As Kenya heeded the call to stay indoors during the coronavirus lockdown, Refugee Olympic Athlete Rose Nathike was among the dozens of displaced people that had to pack their bags and go back to Kakuma refugee camp.
The 26-year-old South Sudanese was at the peak of her high-altitude training camp in Iten, the area famed for producing some of Kenya’s top middle- and long-distance runners.
She would have been training at her normal surroundings at the Tegla Loroupe Refugee Training Centre in Ngong, just outside Kenya’s capital Nairobi. before it was ordered shut.
Athletics Kenya decided to close all training camps and running clubs countrywide due to the coronavirus outbreak.
With nowhere else to go, Nathike went back to the remote refugee camp in far-away northern Kenya she has called 'home' since fleeing Sudan with her family as a 10-year-old.
“We went back to Ngong hopeful that the pandemic won’t be so bad, and we may still travel to Doha,” she told the Olympic Channel from the sprawling shanty town that houses nearly 200,000 refugees.

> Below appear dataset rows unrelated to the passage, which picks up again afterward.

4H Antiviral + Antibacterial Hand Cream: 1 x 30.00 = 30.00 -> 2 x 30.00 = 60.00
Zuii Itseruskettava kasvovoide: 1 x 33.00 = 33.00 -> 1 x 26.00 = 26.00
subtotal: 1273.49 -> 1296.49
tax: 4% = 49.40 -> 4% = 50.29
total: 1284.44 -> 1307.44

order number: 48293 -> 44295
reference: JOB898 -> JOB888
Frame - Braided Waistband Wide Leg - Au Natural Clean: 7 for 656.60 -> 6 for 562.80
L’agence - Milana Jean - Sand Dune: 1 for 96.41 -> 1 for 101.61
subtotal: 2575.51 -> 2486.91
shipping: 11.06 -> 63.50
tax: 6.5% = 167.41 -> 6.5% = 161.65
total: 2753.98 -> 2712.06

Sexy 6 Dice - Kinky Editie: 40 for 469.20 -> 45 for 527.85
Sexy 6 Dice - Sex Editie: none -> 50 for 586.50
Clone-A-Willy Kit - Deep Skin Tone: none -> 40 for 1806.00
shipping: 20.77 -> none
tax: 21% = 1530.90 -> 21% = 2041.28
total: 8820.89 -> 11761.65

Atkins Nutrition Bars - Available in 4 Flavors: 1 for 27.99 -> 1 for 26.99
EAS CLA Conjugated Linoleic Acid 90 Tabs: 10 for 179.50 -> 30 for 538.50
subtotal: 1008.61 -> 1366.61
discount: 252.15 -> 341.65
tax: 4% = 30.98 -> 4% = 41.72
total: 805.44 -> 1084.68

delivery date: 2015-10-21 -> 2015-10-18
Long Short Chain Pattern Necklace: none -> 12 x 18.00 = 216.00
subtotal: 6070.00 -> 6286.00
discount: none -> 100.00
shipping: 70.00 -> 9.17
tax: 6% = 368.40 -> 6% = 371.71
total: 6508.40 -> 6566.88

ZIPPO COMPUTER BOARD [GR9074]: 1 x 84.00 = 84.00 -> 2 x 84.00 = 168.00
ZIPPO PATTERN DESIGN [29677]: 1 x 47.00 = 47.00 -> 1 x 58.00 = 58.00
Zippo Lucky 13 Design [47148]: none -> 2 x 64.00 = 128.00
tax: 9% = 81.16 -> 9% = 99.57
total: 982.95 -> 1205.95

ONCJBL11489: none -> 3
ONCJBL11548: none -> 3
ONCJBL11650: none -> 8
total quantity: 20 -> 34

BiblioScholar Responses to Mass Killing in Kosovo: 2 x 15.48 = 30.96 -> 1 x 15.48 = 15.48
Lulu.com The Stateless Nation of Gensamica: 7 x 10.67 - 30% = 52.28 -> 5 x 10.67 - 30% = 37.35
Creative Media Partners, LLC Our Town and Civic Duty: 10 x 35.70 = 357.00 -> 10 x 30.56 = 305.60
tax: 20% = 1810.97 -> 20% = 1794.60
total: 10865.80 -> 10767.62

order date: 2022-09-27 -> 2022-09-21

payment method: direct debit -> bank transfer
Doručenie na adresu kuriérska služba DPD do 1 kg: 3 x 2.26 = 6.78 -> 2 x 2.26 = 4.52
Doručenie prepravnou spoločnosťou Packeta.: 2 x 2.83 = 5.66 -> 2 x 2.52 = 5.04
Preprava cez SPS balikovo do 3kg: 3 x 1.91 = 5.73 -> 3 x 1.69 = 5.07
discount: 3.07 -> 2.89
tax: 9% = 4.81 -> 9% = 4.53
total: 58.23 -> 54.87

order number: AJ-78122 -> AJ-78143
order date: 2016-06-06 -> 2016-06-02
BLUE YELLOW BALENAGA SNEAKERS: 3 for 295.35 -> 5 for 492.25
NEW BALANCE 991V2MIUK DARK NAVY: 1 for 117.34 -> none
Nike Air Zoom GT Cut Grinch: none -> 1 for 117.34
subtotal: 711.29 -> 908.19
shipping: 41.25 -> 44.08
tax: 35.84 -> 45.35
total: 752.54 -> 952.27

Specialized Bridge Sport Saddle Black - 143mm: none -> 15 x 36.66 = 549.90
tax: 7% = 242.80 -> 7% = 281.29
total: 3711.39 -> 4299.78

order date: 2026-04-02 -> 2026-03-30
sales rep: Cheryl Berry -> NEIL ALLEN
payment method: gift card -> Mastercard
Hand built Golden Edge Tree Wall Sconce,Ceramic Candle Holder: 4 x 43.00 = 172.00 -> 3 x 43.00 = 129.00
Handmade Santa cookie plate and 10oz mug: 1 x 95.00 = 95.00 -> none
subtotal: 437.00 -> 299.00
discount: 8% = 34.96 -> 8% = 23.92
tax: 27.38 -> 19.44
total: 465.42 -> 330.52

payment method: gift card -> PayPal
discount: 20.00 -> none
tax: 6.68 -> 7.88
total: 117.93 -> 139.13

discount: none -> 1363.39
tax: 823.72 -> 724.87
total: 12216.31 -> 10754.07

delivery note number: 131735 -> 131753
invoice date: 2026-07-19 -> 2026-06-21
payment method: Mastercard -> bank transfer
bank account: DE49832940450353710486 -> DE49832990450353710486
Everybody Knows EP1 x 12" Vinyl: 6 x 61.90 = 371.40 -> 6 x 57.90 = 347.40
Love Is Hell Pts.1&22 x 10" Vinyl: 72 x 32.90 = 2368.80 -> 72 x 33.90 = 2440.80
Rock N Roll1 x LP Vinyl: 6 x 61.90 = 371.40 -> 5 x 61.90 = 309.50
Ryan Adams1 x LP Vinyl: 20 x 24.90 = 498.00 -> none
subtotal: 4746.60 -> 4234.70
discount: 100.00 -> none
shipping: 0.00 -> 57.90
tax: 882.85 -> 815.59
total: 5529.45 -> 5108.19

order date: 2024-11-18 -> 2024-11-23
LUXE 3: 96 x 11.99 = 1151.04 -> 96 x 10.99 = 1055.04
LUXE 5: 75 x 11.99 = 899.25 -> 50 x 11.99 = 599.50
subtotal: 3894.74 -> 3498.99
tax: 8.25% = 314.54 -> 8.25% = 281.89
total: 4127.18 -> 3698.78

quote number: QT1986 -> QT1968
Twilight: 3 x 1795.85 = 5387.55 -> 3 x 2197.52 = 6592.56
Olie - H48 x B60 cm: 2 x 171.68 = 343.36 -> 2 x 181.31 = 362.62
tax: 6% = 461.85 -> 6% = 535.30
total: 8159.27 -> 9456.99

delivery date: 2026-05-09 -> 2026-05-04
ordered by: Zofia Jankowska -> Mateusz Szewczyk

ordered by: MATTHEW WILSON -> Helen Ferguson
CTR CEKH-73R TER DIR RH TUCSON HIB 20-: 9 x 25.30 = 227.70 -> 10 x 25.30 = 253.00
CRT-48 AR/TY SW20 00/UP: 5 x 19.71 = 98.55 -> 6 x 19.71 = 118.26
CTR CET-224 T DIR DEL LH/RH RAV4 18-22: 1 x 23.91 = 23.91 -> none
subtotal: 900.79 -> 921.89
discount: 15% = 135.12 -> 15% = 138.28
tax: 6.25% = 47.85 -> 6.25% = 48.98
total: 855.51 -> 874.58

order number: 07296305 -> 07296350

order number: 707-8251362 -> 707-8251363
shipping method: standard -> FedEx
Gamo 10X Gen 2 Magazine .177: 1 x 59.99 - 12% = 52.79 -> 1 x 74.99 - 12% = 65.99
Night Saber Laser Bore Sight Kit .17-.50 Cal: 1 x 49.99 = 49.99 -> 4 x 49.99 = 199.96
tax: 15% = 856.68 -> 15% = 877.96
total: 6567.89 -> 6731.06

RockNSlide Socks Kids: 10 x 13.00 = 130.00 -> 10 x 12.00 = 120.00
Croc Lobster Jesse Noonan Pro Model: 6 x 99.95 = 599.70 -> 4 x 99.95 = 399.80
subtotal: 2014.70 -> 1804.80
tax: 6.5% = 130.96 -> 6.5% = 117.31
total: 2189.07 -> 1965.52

Training at a refugee camp
She was among 49 Refugee Athlete Scholarship holders drawn from all over the world across 11 sport disciplines who had been earmarked to take part in the IOC Refugee Olympic training camp in Doha in March, ahead of the Tokyo 2020 Olympics.
“As a matter of fact, we would have been travelling back from Doha today [1 April]. With no travel and Athletics Kenya ordering all training camps closed, there was no way out.
"UNHCR sent us a car that brought us back to the Kakuma camp where most of our families are," explained the eldest of 10 siblings, who are all based at the refugee camp alongside their parents.
“This [Kakuma] is home for me, this is where my family is, so there is nowhere else to go. I begin my days by doing some house chores as I have to go for training by 6AM before the sun gets too hot, for some runs or speed work depending on my programme."
Temperatures in Kakuma at this time of the year can go up to 40 degrees Celsius (104 degrees Fahrenheit).
This leaves her with a very short window for training outdoors and limited training space at home.
“When I get back from training, I go and fetch water to use in the home and do other housework," she said.
"The hardest part is now just idling at home until the next day because of the heat in the day and the government-ordered curfew starts here at 6PM.”
Kenyan authorities have enforced a dusk to dawn nationwide curfew to curb the spread of the virus.
Never lose hope
The flag bearer of the first IOC Refugee Olympic Team Rio 2016 at the Opening Ceremony believes that now is the time to run with faith in her heart and dreams in her head.
“I can’t say why is this happening or I could have been here or there, and not here in Kakuma. Health and life are more important than any other cancelled sporting events.”
“As refugees, as athletes, we have to be strong and never lose hope. Because even in normal life you will face some hardships. Some difficult situations in your life can last for years. So, if you have a goal you always must remain focus on it despite the current situation. Keep your dreams and hope alive. Never lose hope, keep on training. This pandemic has hit us hard, but it will end.”
Refugee Athlete Scholarship extended
She is also encouraged by the announcement on Wednesday [1 April] by the IOC that her training grant and those of 48 Refugee Athlete Scholarship-Holders have been extended into 2021.
The grant through the Olympic Solidarity has helped her and other Refugee Athletes train with the aim of qualifying for the Olympic Games Tokyo 2020, but also to continue their sporting careers and build towards their future.
She is hopeful of making the IOC Refugee Olympic Team for Tokyo 2020.
In Tokyo, the IOC Refugee Olympic Team will compete under the code EOR, which stands for Équipe Olympique des Réfugiés.
“My times have improved from my last race in Doha. I dropped from 2 minutes,16 seconds [in Rio] to 2:13. My aim was to run under 2:10 before Tokyo. So now I have more time to work on running even faster before the Olympics,” she added confidently.
“Time goes by so fast. Within no time the Olympics will be here with us. We are already in April and soon the year will be over. My Olympic dreams stays. I am still training and keeping on. An athlete must always be prepared, be ready.”
Nathike, who started training as an athlete in 2015, says running has been her main source of hope and a welcome distraction from the conflict she escaped.
“Sports is my passion I have to keep on doing it. It gives me hope even at this difficult time. If I lose hope, the harder things will get. I always keep the faith.”